(Beginning of Record excerpts)
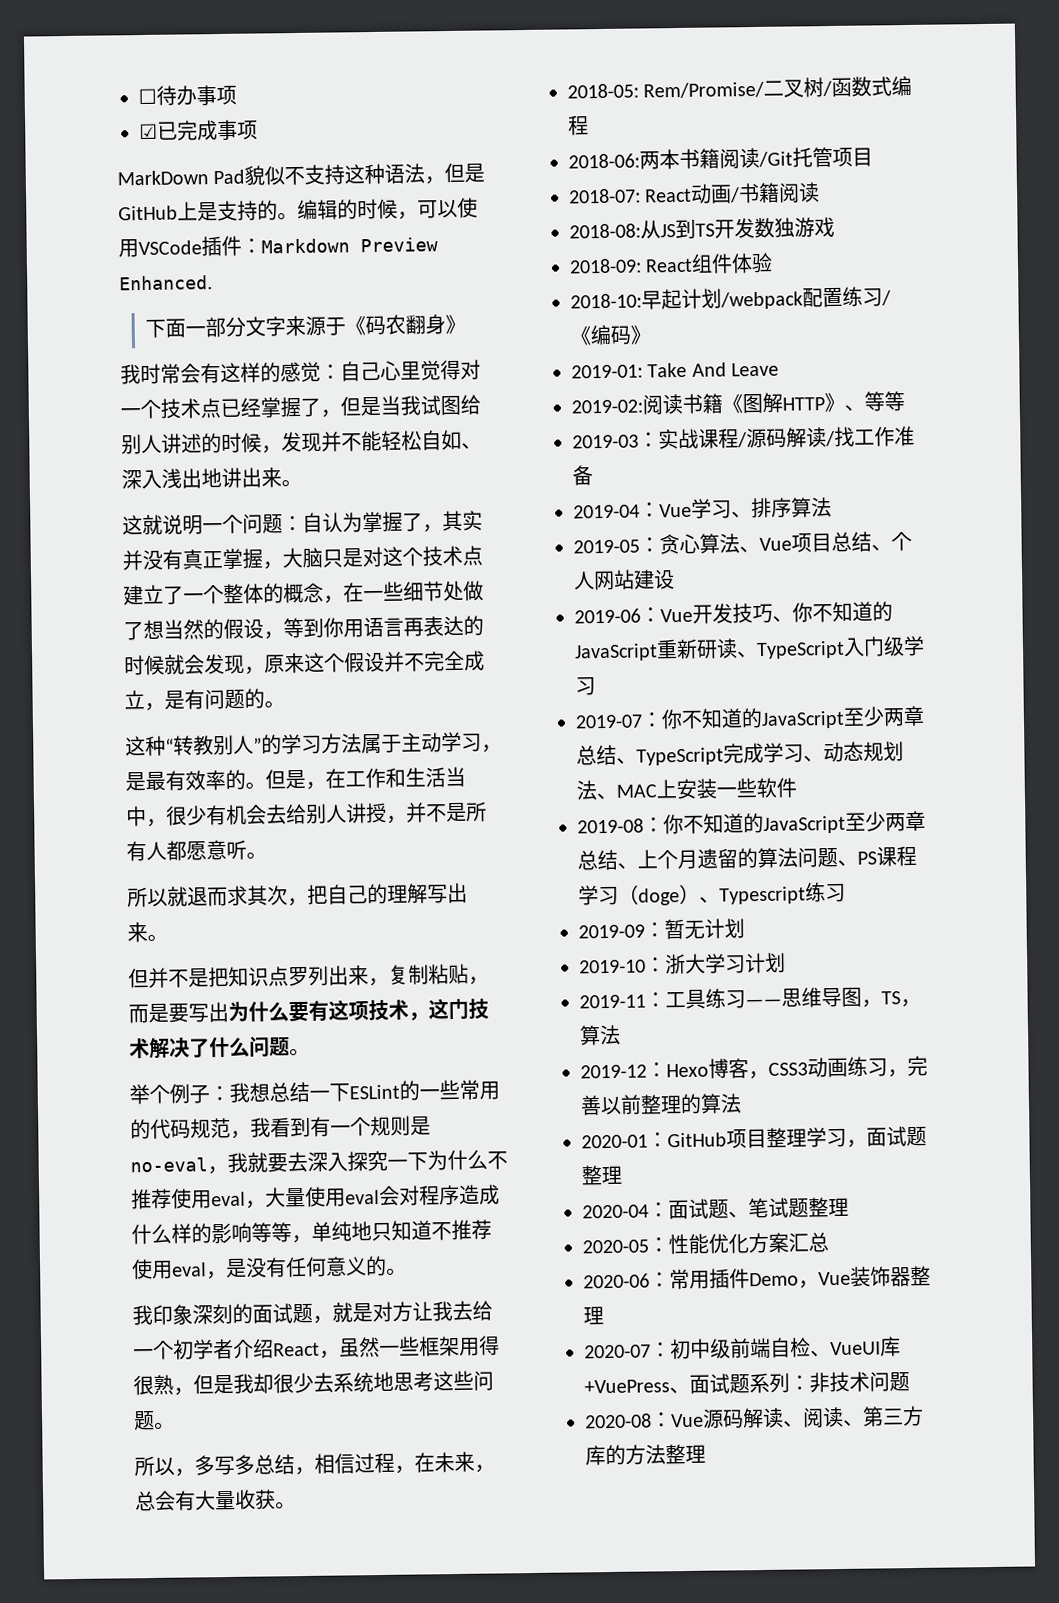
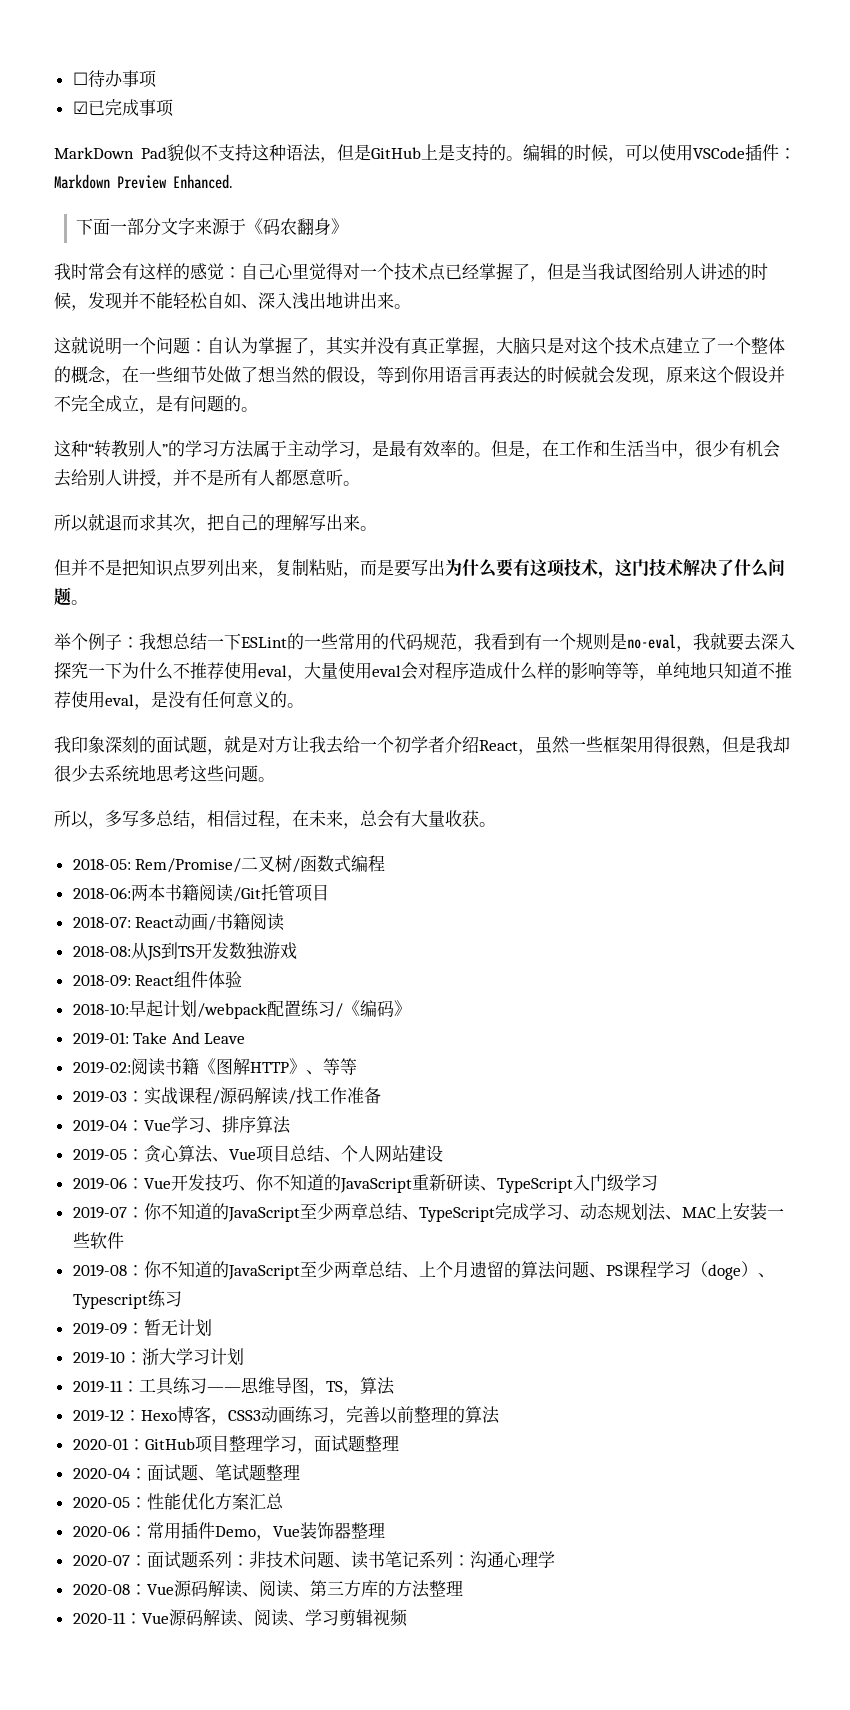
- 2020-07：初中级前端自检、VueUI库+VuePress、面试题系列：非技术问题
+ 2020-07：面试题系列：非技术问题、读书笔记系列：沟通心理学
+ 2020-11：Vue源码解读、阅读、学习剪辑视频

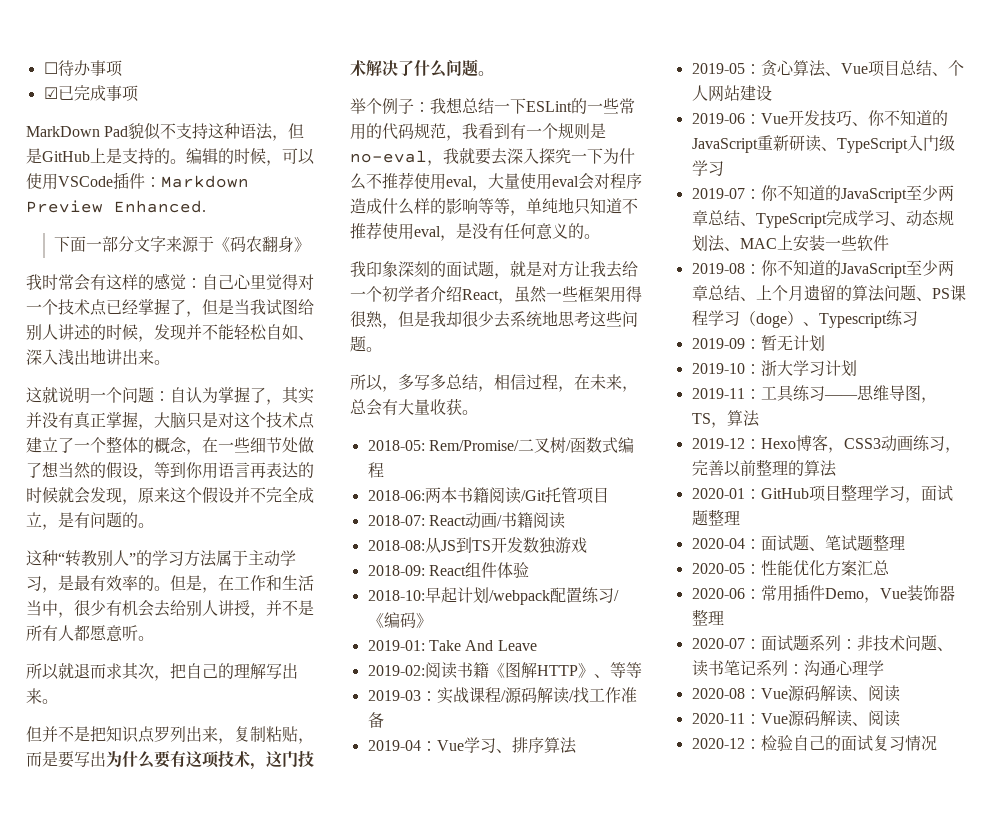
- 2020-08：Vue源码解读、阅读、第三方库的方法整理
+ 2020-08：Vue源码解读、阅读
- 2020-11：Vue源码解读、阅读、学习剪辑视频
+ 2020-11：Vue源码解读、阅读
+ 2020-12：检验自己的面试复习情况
(End of Record excerpts)
(Beginning of Record excerpts)
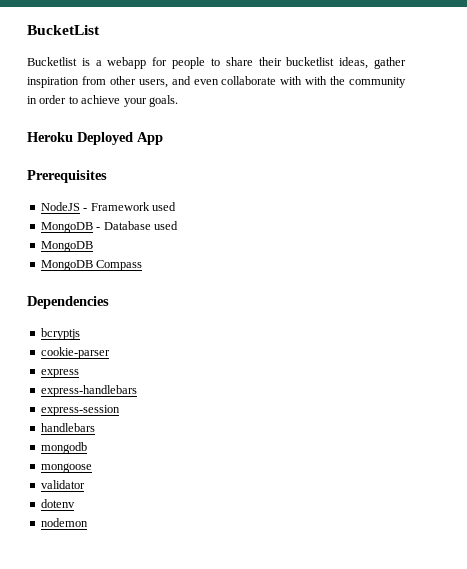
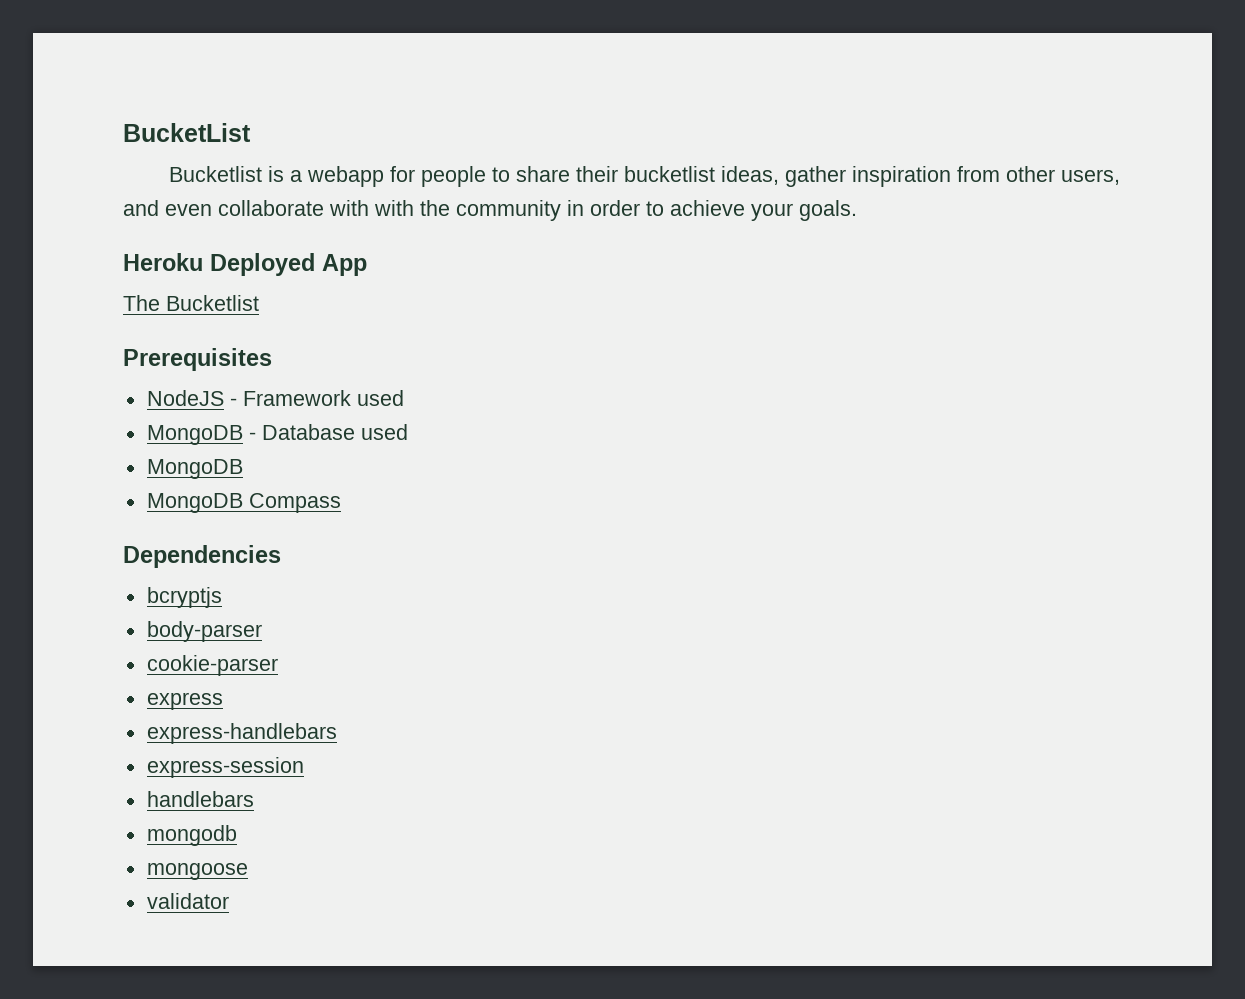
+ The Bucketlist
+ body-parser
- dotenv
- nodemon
(End of Record excerpts)
(Beginning of Record excerpts)
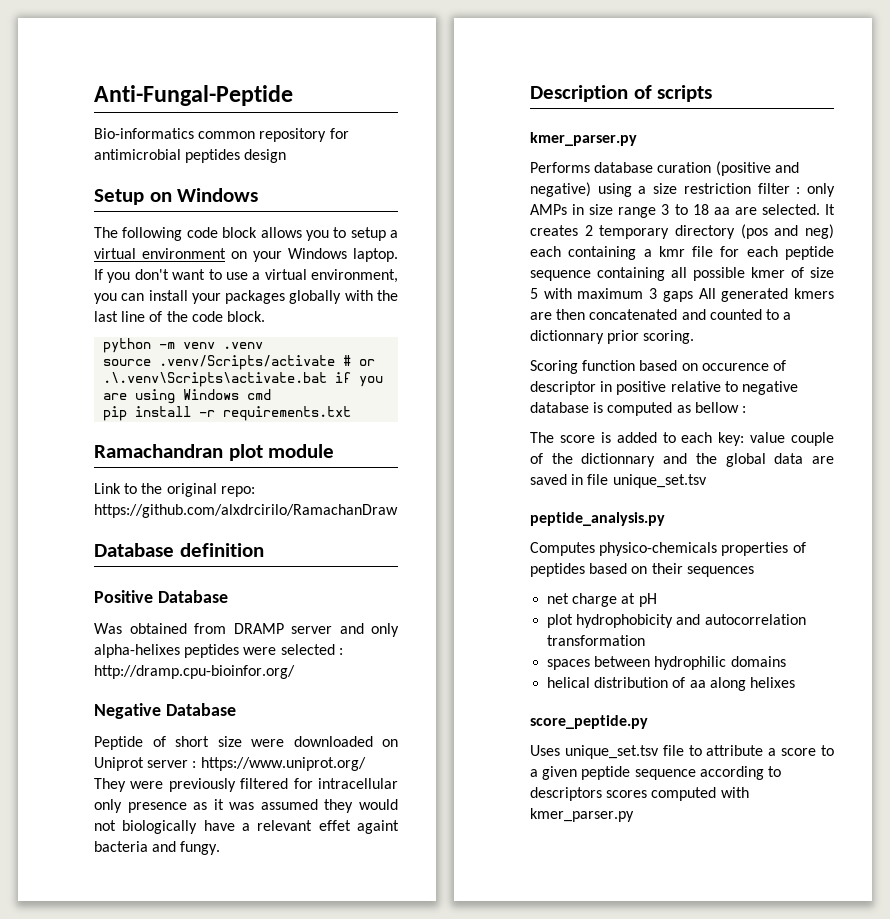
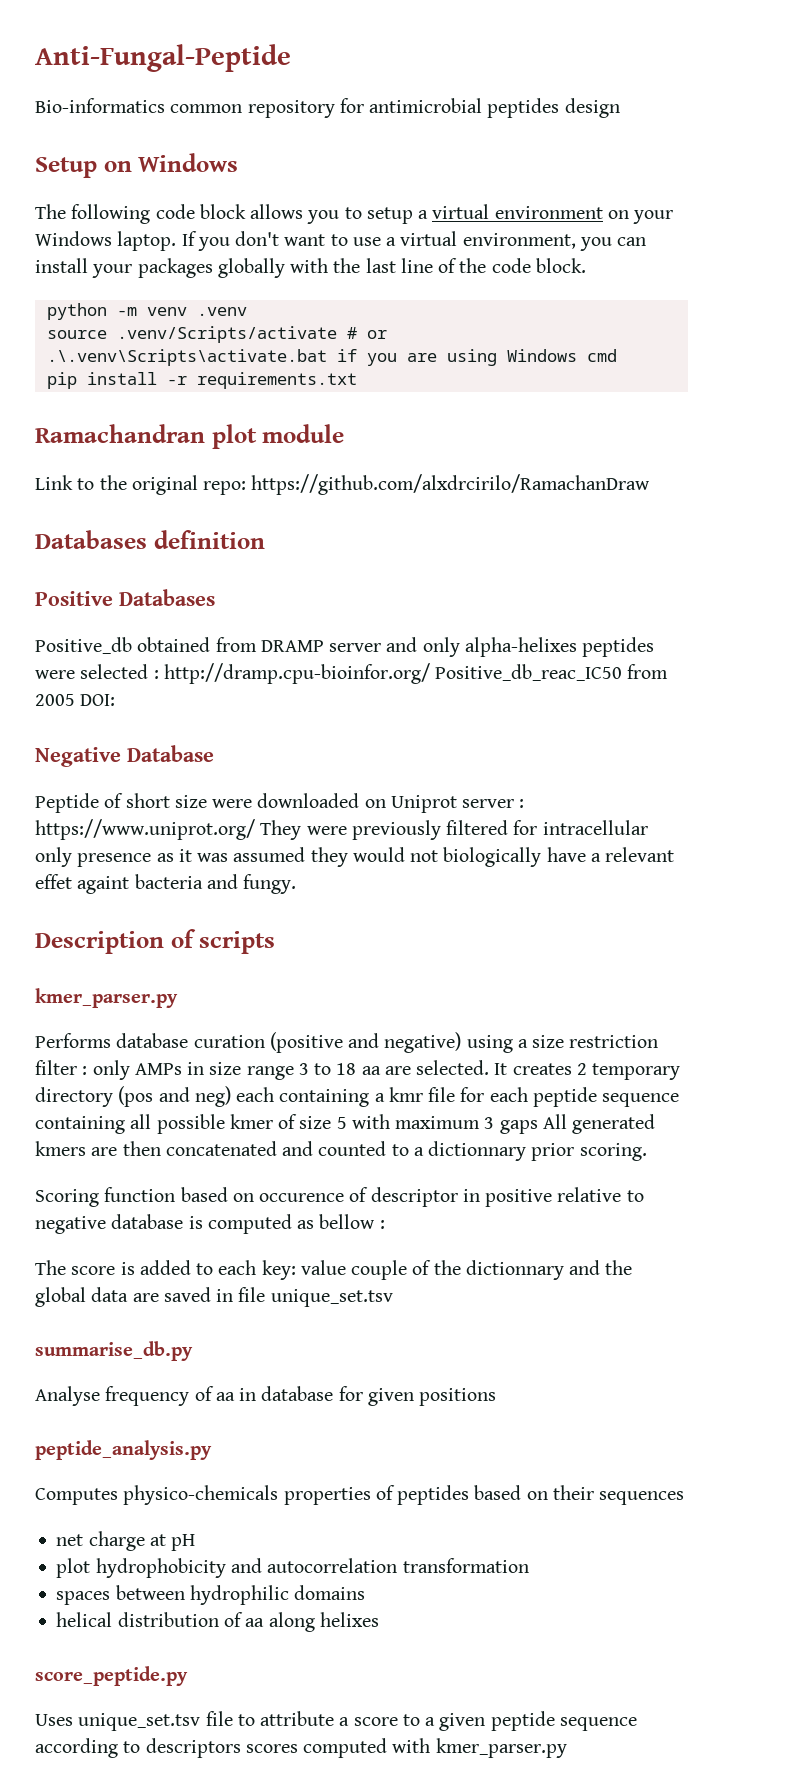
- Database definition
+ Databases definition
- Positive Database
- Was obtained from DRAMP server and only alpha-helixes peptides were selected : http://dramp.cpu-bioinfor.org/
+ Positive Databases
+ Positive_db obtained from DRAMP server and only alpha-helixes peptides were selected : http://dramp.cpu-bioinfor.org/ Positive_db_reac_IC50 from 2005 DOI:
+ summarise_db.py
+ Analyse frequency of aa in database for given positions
(End of Record excerpts)
Problem to solve => In the listing above, find the line with "- Database definition" and the line with "for given positions"; set down exactly those two lines and every line between them, nothing more.

Problem solution =>
- Database definition
+ Databases definition
- Positive Database
- Was obtained from DRAMP server and only alpha-helixes peptides were selected : http://dramp.cpu-bioinfor.org/
+ Positive Databases
+ Positive_db obtained from DRAMP server and only alpha-helixes peptides were selected : http://dramp.cpu-bioinfor.org/ Positive_db_reac_IC50 from 2005 DOI:
+ summarise_db.py
+ Analyse frequency of aa in database for given positions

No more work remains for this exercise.